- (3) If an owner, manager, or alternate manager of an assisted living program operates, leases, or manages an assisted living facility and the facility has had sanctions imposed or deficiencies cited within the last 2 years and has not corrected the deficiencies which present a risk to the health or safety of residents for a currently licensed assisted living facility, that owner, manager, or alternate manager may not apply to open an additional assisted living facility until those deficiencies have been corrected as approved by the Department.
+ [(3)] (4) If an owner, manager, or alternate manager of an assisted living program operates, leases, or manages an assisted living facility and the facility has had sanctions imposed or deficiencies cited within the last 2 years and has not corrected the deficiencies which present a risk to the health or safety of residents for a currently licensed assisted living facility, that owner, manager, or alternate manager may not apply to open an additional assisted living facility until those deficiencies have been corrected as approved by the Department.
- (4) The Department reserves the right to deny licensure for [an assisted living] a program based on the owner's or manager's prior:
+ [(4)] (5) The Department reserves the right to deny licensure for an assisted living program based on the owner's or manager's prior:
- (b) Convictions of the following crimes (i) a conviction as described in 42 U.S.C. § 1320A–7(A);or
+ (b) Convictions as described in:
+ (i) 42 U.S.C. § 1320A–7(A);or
_ _ _ _ _
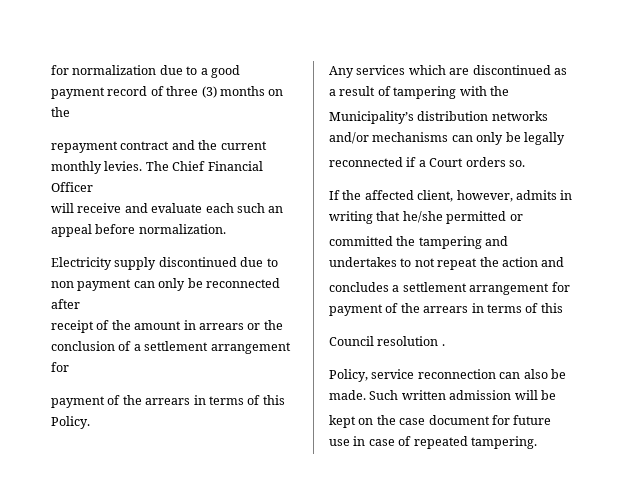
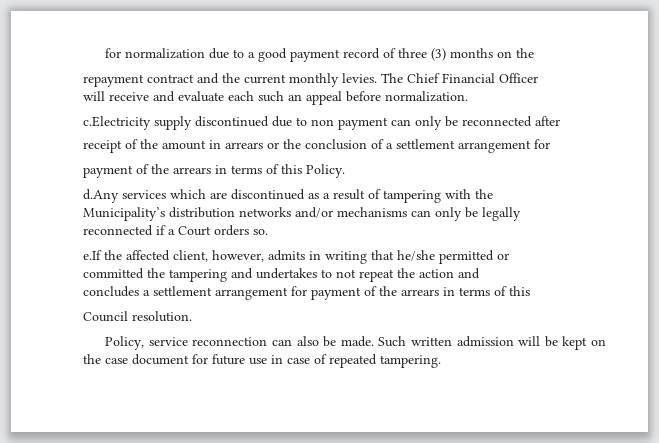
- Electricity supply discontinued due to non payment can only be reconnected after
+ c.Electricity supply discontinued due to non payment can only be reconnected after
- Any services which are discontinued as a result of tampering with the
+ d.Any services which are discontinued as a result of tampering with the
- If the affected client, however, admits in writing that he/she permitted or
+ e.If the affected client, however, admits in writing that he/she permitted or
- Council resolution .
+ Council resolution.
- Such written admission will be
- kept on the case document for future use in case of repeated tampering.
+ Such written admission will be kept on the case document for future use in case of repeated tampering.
_ _ _ _ _
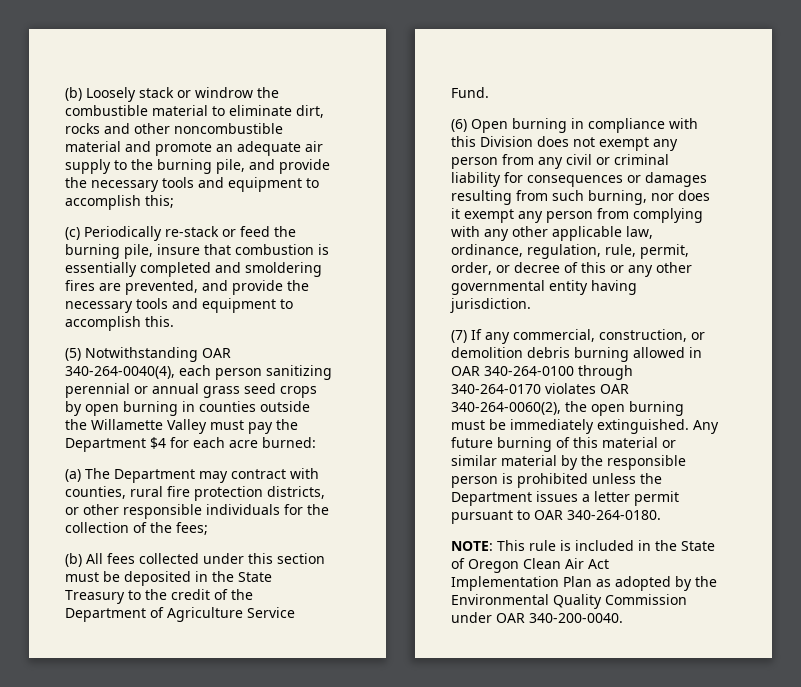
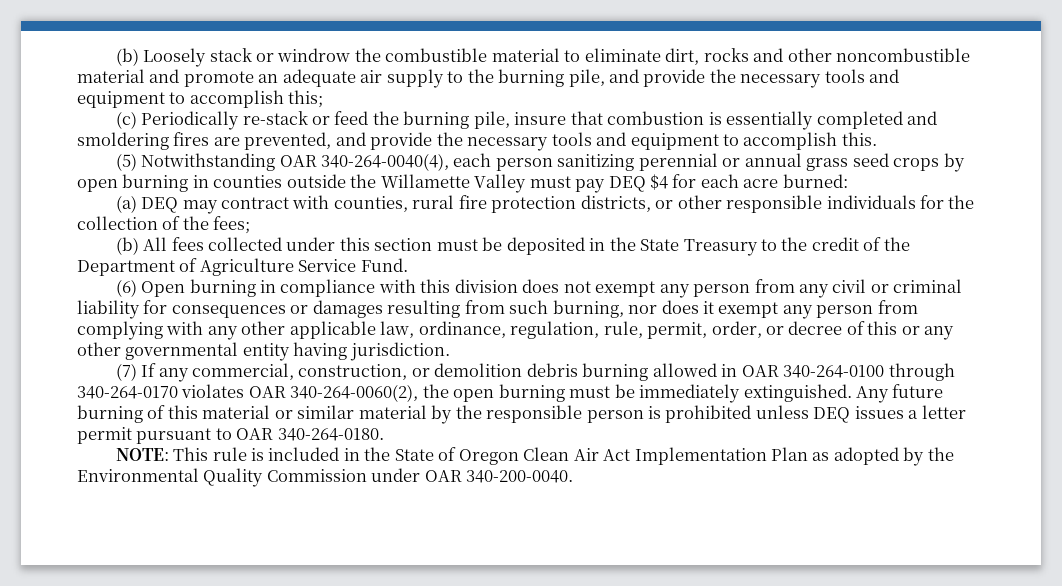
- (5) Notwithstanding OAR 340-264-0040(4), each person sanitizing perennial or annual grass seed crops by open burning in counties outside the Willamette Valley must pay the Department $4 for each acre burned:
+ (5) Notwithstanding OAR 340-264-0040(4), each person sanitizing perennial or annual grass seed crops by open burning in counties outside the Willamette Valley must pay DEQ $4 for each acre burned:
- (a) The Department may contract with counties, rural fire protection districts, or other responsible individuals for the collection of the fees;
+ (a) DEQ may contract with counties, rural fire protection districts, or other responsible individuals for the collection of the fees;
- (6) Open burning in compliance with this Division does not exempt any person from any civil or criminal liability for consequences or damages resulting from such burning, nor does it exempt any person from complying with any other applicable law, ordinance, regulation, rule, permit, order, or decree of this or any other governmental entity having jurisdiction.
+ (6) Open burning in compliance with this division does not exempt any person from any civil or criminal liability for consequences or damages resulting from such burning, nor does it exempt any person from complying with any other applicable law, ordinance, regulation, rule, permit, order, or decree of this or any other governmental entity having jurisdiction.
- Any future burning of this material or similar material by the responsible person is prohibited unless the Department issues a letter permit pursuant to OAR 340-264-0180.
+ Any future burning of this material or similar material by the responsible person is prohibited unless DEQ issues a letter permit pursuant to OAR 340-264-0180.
_ _ _ _ _
* EXERCISE INSTRUCTIONS
Using the entries above, give again exactly the lines from the line holding "- Council resolution ." through the line holding "will be kept". Include both end lines and nothing else.

* TASK SOLUTION
- Council resolution .
+ Council resolution.
- Such written admission will be
- kept on the case document for future use in case of repeated tampering.
+ Such written admission will be kept on the case document for future use in case of repeated tampering.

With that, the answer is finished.